• TASK DATA:
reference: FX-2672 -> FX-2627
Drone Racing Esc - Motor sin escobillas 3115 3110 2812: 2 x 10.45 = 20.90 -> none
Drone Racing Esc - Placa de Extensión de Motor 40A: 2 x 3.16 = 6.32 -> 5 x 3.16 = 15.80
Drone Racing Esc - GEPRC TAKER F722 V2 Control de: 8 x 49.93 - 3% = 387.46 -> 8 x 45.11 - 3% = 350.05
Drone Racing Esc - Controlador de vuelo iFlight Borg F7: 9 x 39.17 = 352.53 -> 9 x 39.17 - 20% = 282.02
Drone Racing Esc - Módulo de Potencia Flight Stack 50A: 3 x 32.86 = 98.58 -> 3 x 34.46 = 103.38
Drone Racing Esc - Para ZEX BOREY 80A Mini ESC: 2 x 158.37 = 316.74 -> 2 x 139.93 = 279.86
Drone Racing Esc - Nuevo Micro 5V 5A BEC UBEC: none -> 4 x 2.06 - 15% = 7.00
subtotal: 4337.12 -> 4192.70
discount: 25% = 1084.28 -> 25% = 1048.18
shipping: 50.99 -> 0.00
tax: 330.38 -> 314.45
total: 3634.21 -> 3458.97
...
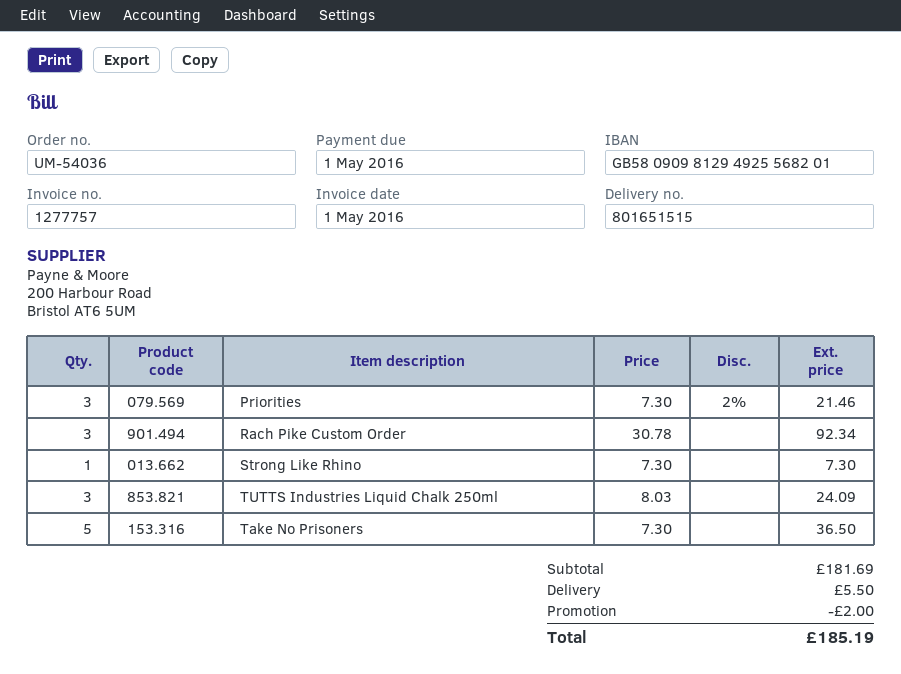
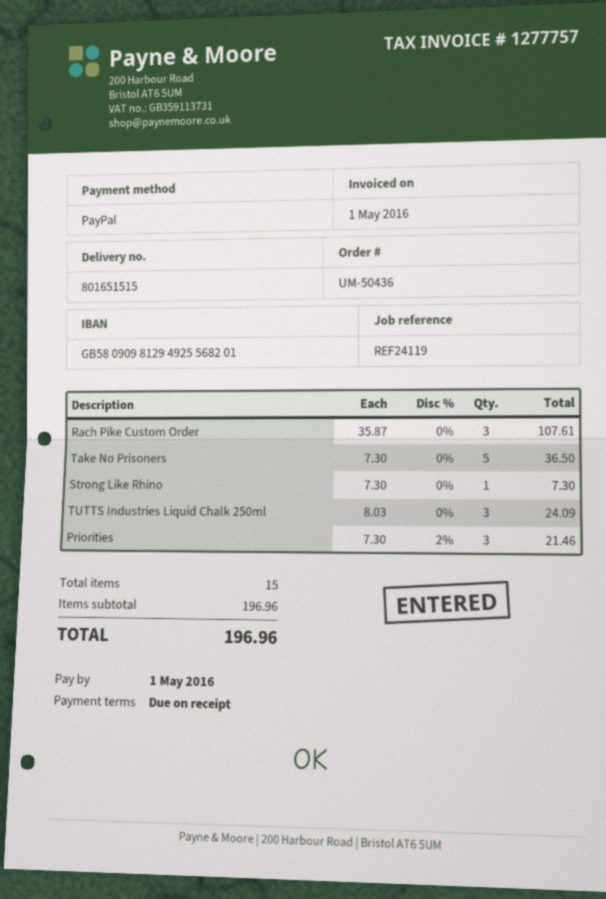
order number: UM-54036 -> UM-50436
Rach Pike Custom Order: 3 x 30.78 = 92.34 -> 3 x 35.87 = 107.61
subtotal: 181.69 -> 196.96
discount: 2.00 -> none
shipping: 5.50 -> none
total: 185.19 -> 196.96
==
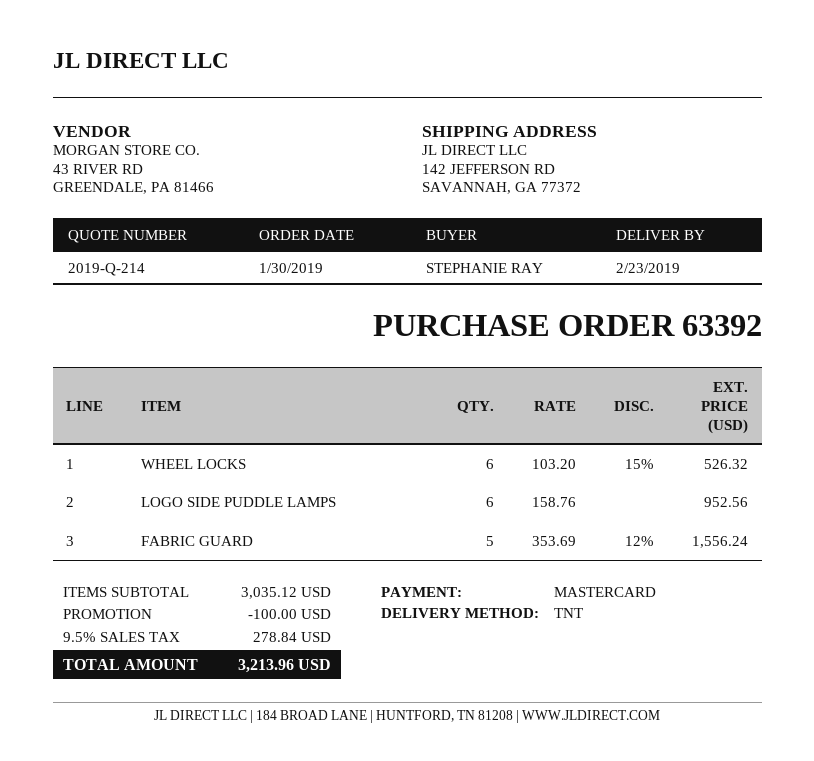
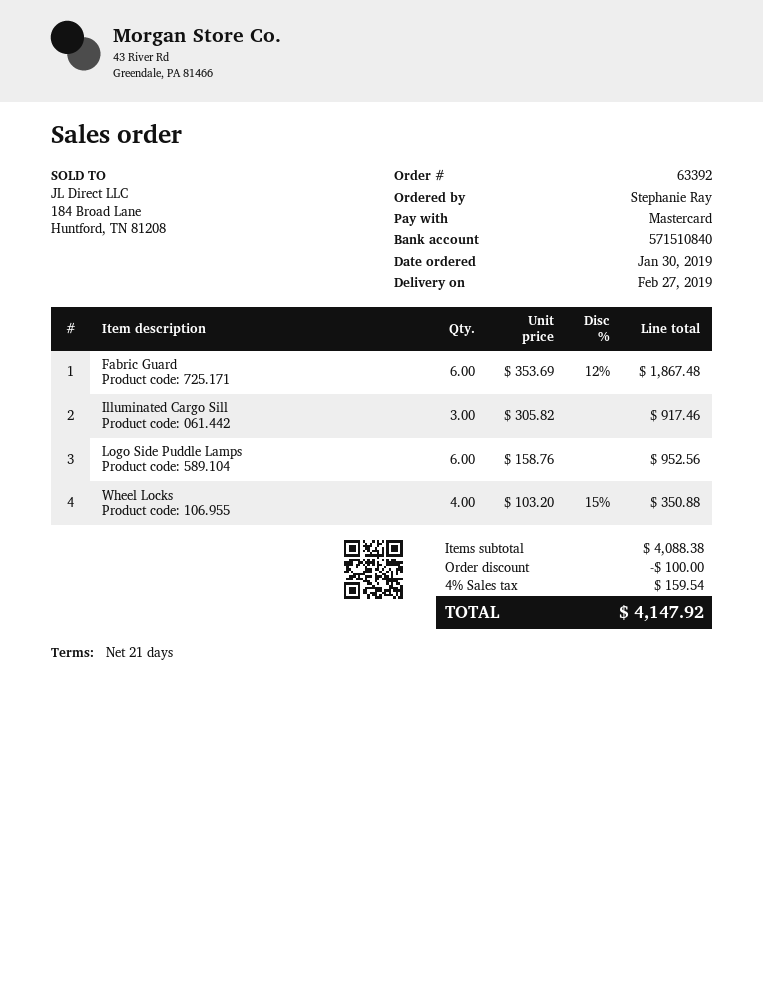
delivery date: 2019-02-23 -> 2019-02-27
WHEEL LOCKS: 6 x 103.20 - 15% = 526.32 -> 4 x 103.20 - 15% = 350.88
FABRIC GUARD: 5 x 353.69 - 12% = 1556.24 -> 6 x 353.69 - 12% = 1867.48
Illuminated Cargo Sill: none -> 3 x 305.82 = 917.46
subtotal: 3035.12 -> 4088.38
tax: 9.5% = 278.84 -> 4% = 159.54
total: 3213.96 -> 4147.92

• TASK REQUIREMENTS: Output, from the data above, the lines from the line with "Drone Racing Esc - GEPRC" to the line with "total: 3634.21 -> 3458.97" exactly as they stand, both ends included and nothing else.

• TASK SOLUTION:
Drone Racing Esc - GEPRC TAKER F722 V2 Control de: 8 x 49.93 - 3% = 387.46 -> 8 x 45.11 - 3% = 350.05
Drone Racing Esc - Controlador de vuelo iFlight Borg F7: 9 x 39.17 = 352.53 -> 9 x 39.17 - 20% = 282.02
Drone Racing Esc - Módulo de Potencia Flight Stack 50A: 3 x 32.86 = 98.58 -> 3 x 34.46 = 103.38
Drone Racing Esc - Para ZEX BOREY 80A Mini ESC: 2 x 158.37 = 316.74 -> 2 x 139.93 = 279.86
Drone Racing Esc - Nuevo Micro 5V 5A BEC UBEC: none -> 4 x 2.06 - 15% = 7.00
subtotal: 4337.12 -> 4192.70
discount: 25% = 1084.28 -> 25% = 1048.18
shipping: 50.99 -> 0.00
tax: 330.38 -> 314.45
total: 3634.21 -> 3458.97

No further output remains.